Di sebuah desa kecil, terdapat seseorang yang juga memperdayai orang-orang dengan cara yang sama seperti apa yang dilakukan oleh bhikkhu dari Jetawana tersebut. [221] Teman bhikkhu desa tersebut berkata, “Bhante, kata orang, di Jetawana juga terdapat seorang pembuat jubah yang memperdayai semua orang seperti yang engkau lakukan.” Sebuah ide terlintas di pikirannya, “Akan menarik untuk memperdayai bhikkhu kota itu!” Maka ia mengambil potonganpotongan kain usang dan mengubahnya menjadi sepotong jubah yang sangat bagus, mencelupnya dengan warna jingga yang sangat menarik. Ia memakai jubah tersebut dan pergi ke Jetawana. Saat bhikkhu penipu dari kota melihatnya, ia menginginkan jubah tersebut, maka ia berkata kepada pemilik jubah itu, “Bhante, apakah jubah ini dibuat sendiri olehmu?” “Benar, Saya sendiri yang membu-atnya,” jawabnya. “Biarkan saya memilikinya, Bhante, Anda bisa mengenakan jubah lain sebagai gantinya.” “Namun, Awuso, kami bhikkhu desa, sulit memenuhi ketentuan-ketentuan pembuatan jubah; jika saya memberikan jubah ini kepadamu, apa yang akan saya kenakan?” “Bhante, di tempat tinggalku ada beberapa potong kain yang masih baru; ambillah kain-kain itu dan buatlah sepotong jubah baru.” “Awuso, jubah ini menunjukkan ketrampilan tanganku. Namun, jika engkau berkeras, apa yang dapat saya lakukan? Ambillah jubah ini.” Setelah memperdayai bhikkhu penipu dari kota itu, menukar jubah dari kain usang dengan kain yang masih baru, sang bhikkhu desa segera pergi dari tempat tersebut.

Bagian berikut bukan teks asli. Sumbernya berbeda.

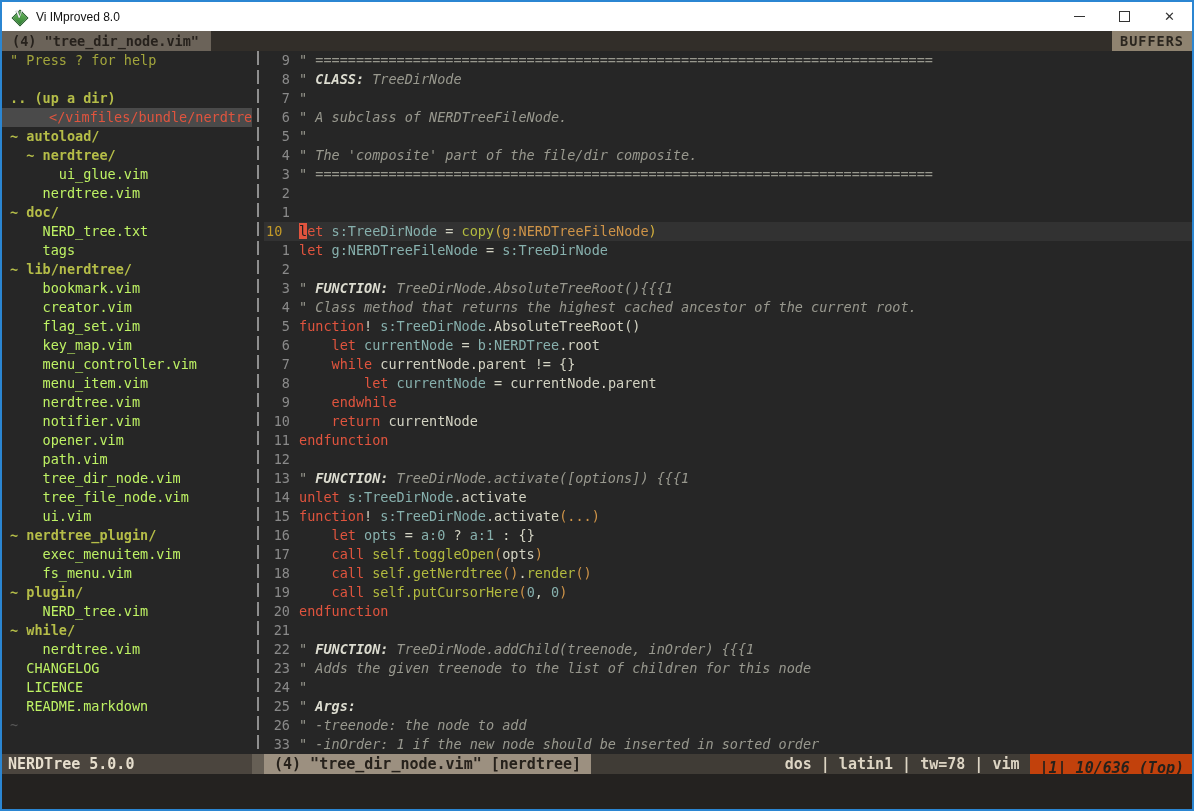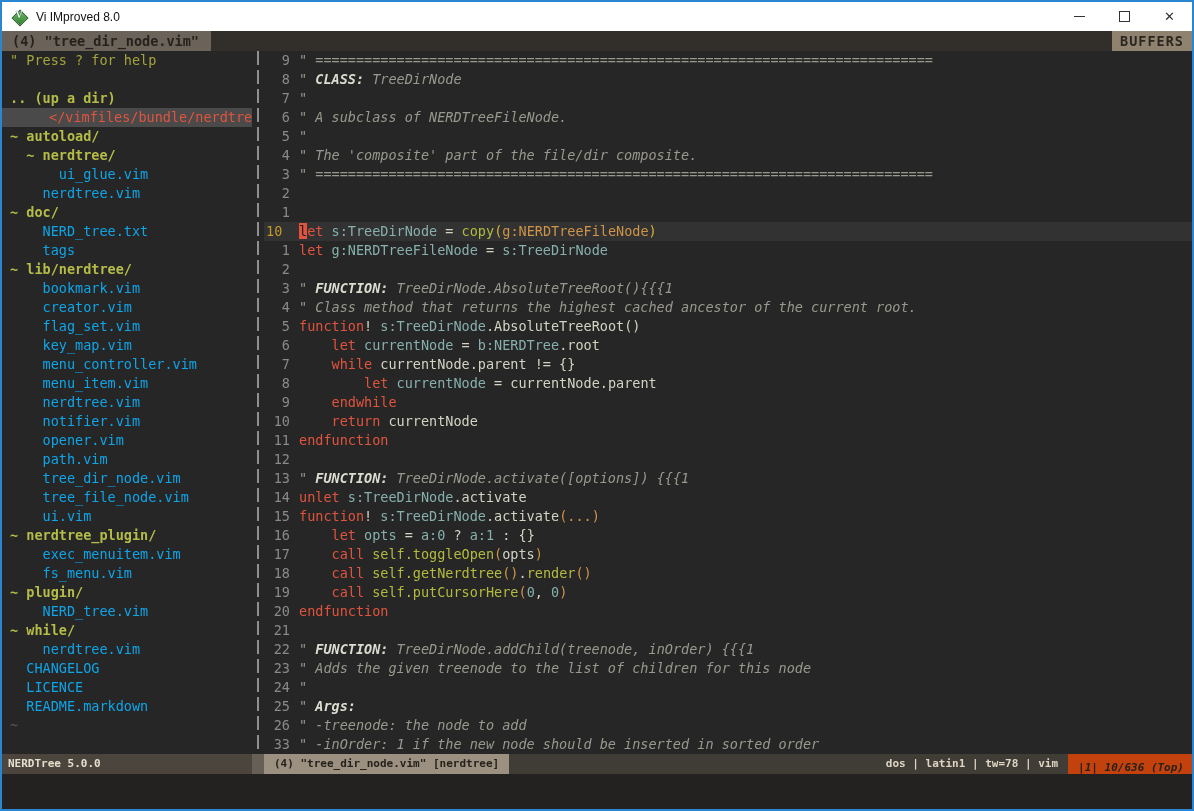"ui_glue.vim" .t-file { color: #0ea5e9 -> #bef264 }
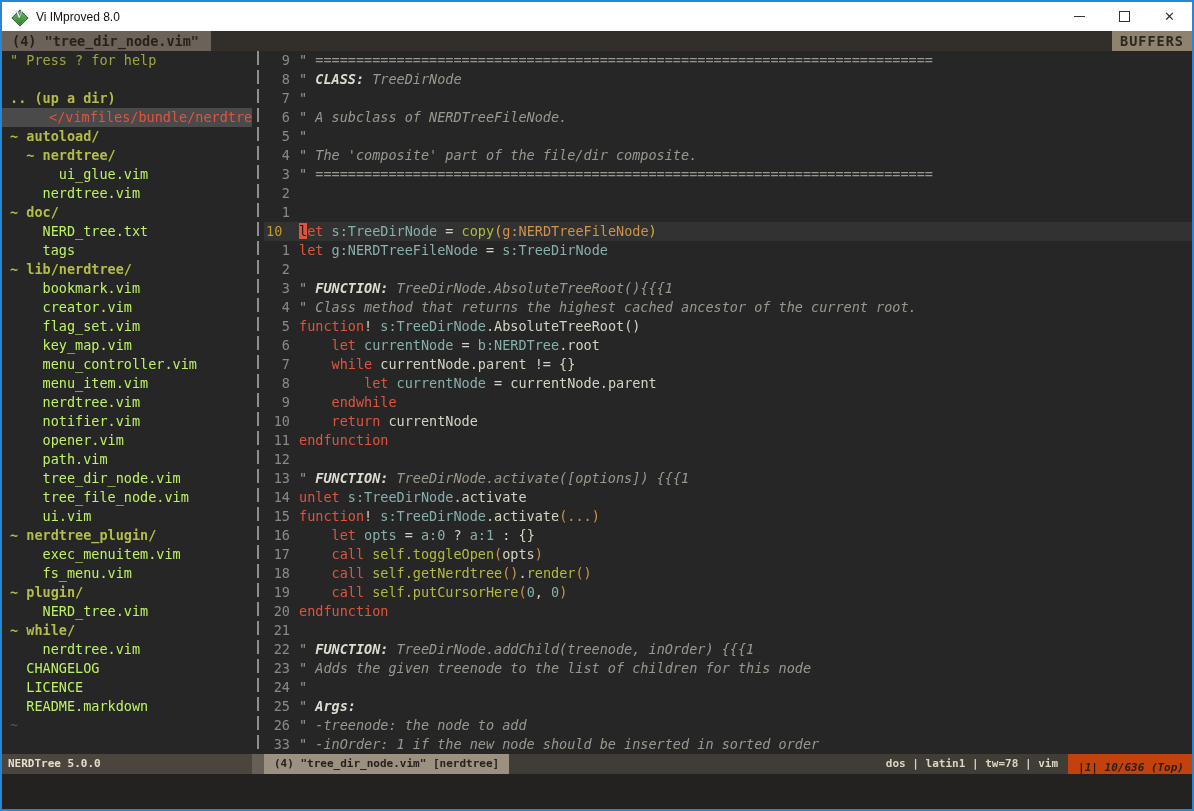"NERDTree 5.0.0" .statusline { font-size: 11px -> 15px }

Setelah jubah usang itu dipakai oleh bhikkhu dari Jetawana itu, ia mencucinya dengan menggunakan air hangat. Saat itu ia baru mengetahui bahwa jubah itu terbuat dari potongan kain usang; ia merasa dipermalukan. Semua bhikkhu mendengar kabar bahwa bhikkhu penipu dari Jetawana telah diperdayai oleh seorang pembuat jubah dari desa.
Suatu hari, saat para bhikkhu sedang duduk di Balai Kebenaran, membicarakan kejadian tersebut, Sang Guru memasuki balai tersebut dan menanyakan apa yang sedang mereka bicarakan. Mereka kemudian menceritakan kejadian itu kepada Beliau. Sang Guru berkata, “Para Bhikkhu, ini bukan kejadian satu-satunya dimana pembuat jubah dari Jetawana memperdayai (orang lain) dengan menggunakan tipu muslihat, tetapi di kehidupan yang lampau ia juga melakukan hal yang sama; Sekarang ia diperdayai oleh seorang bhikkhu dari desa, sama seperti yang ia alami di kehidupan yang lampau.” Setelah mengucapkan kata-kata tersebut, Beliau menceritakan kisah kelahiran lampau ini.
Dahulu kala, Bodhisatta terlahir di sebuah hutan yang angker sebagai dewa pohon dari sebatang pohon yang tumbuh dekat sebuah kolam teratai. Saat itu, setiap kali musim panas tiba, air kolam mengering sehingga yang tersisa hanya sebuah kolam kecil yang dipenuhi oleh sejumlah ikan. Melihat ikan-ikan tersebut, seekor bangau berkata kepada dirinya, “Saya harus menemukan cara untuk membujuk dan menyantap ikan-ikan ini.” Maka ia duduk dan berpikir keras di pinggir kolam tersebut.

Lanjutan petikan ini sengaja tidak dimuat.